- **The problem**:
Starting at the top of the entries below, set down every line exactly, please, until you reach the line with "solid #fff; border-radius:50%;", which is included too.

↓

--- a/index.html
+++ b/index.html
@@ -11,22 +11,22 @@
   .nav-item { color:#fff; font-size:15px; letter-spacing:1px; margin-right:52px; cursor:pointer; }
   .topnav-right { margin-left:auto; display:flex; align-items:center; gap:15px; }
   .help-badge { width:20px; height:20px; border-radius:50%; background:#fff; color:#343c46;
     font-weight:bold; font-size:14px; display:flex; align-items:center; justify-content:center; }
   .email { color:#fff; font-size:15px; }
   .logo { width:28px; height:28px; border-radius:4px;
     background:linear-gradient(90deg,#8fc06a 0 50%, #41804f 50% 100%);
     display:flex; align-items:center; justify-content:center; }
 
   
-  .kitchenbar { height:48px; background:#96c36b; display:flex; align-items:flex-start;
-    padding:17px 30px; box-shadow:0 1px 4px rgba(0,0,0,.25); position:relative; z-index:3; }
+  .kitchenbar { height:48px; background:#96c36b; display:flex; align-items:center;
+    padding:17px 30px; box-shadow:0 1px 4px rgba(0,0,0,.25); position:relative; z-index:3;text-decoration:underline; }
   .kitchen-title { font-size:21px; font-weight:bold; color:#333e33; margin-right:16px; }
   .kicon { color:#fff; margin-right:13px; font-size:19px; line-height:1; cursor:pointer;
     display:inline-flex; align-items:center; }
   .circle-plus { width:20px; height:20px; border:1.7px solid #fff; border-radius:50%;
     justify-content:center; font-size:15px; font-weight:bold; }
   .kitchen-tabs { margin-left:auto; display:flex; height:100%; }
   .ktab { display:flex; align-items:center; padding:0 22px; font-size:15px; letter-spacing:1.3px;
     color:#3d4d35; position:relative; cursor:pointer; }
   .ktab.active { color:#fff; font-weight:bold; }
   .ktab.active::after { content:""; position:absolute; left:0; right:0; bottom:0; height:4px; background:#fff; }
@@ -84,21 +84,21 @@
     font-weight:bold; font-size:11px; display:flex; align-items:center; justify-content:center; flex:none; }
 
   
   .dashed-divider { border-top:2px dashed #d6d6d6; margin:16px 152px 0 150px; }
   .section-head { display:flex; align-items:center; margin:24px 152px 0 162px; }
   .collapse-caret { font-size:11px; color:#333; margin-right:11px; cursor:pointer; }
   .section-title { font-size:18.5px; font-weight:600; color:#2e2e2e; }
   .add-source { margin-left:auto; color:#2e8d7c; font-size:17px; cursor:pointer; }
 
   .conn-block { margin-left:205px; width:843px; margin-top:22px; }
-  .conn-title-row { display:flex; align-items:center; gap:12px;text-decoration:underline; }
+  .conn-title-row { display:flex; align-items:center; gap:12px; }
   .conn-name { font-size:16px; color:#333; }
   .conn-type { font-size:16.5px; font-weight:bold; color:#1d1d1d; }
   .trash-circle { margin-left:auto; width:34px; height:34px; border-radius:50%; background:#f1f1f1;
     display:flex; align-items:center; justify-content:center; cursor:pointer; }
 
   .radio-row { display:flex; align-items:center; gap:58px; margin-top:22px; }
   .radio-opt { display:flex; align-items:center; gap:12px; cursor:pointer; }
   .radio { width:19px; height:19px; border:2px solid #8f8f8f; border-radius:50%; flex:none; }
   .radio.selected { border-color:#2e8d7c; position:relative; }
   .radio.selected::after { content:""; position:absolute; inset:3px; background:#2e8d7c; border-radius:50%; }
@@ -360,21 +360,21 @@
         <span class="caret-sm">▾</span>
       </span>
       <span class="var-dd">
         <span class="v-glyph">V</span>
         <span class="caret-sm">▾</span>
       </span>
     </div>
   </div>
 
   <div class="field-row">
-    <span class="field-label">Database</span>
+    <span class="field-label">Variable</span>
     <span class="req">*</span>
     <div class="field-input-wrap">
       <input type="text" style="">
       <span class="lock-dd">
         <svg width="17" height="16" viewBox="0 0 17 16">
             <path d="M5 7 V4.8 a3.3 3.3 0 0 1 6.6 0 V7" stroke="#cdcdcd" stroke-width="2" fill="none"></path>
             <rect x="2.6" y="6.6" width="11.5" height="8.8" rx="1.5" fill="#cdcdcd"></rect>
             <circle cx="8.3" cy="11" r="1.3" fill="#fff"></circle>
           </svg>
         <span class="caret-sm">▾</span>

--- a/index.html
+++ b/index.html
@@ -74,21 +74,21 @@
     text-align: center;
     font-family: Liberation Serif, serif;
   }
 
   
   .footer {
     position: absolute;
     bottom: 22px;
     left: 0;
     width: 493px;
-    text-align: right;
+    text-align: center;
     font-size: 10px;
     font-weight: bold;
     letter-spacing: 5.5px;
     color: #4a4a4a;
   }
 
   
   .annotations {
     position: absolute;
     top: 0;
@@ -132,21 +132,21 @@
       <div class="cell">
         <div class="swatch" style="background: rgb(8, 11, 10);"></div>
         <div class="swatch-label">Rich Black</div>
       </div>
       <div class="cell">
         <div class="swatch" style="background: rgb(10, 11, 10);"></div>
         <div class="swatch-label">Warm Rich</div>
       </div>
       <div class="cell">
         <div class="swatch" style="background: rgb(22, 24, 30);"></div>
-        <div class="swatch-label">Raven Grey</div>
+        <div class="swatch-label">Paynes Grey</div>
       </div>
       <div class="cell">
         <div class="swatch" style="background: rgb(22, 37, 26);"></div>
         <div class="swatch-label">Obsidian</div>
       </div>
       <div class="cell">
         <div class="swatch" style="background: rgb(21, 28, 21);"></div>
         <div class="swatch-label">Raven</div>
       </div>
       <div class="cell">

↑

- **Answer to the problem**:
--- a/index.html
+++ b/index.html
@@ -11,22 +11,22 @@
   .nav-item { color:#fff; font-size:15px; letter-spacing:1px; margin-right:52px; cursor:pointer; }
   .topnav-right { margin-left:auto; display:flex; align-items:center; gap:15px; }
   .help-badge { width:20px; height:20px; border-radius:50%; background:#fff; color:#343c46;
     font-weight:bold; font-size:14px; display:flex; align-items:center; justify-content:center; }
   .email { color:#fff; font-size:15px; }
   .logo { width:28px; height:28px; border-radius:4px;
     background:linear-gradient(90deg,#8fc06a 0 50%, #41804f 50% 100%);
     display:flex; align-items:center; justify-content:center; }
 
   
-  .kitchenbar { height:48px; background:#96c36b; display:flex; align-items:flex-start;
-    padding:17px 30px; box-shadow:0 1px 4px rgba(0,0,0,.25); position:relative; z-index:3; }
+  .kitchenbar { height:48px; background:#96c36b; display:flex; align-items:center;
+    padding:17px 30px; box-shadow:0 1px 4px rgba(0,0,0,.25); position:relative; z-index:3;text-decoration:underline; }
   .kitchen-title { font-size:21px; font-weight:bold; color:#333e33; margin-right:16px; }
   .kicon { color:#fff; margin-right:13px; font-size:19px; line-height:1; cursor:pointer;
     display:inline-flex; align-items:center; }
   .circle-plus { width:20px; height:20px; border:1.7px solid #fff; border-radius:50%;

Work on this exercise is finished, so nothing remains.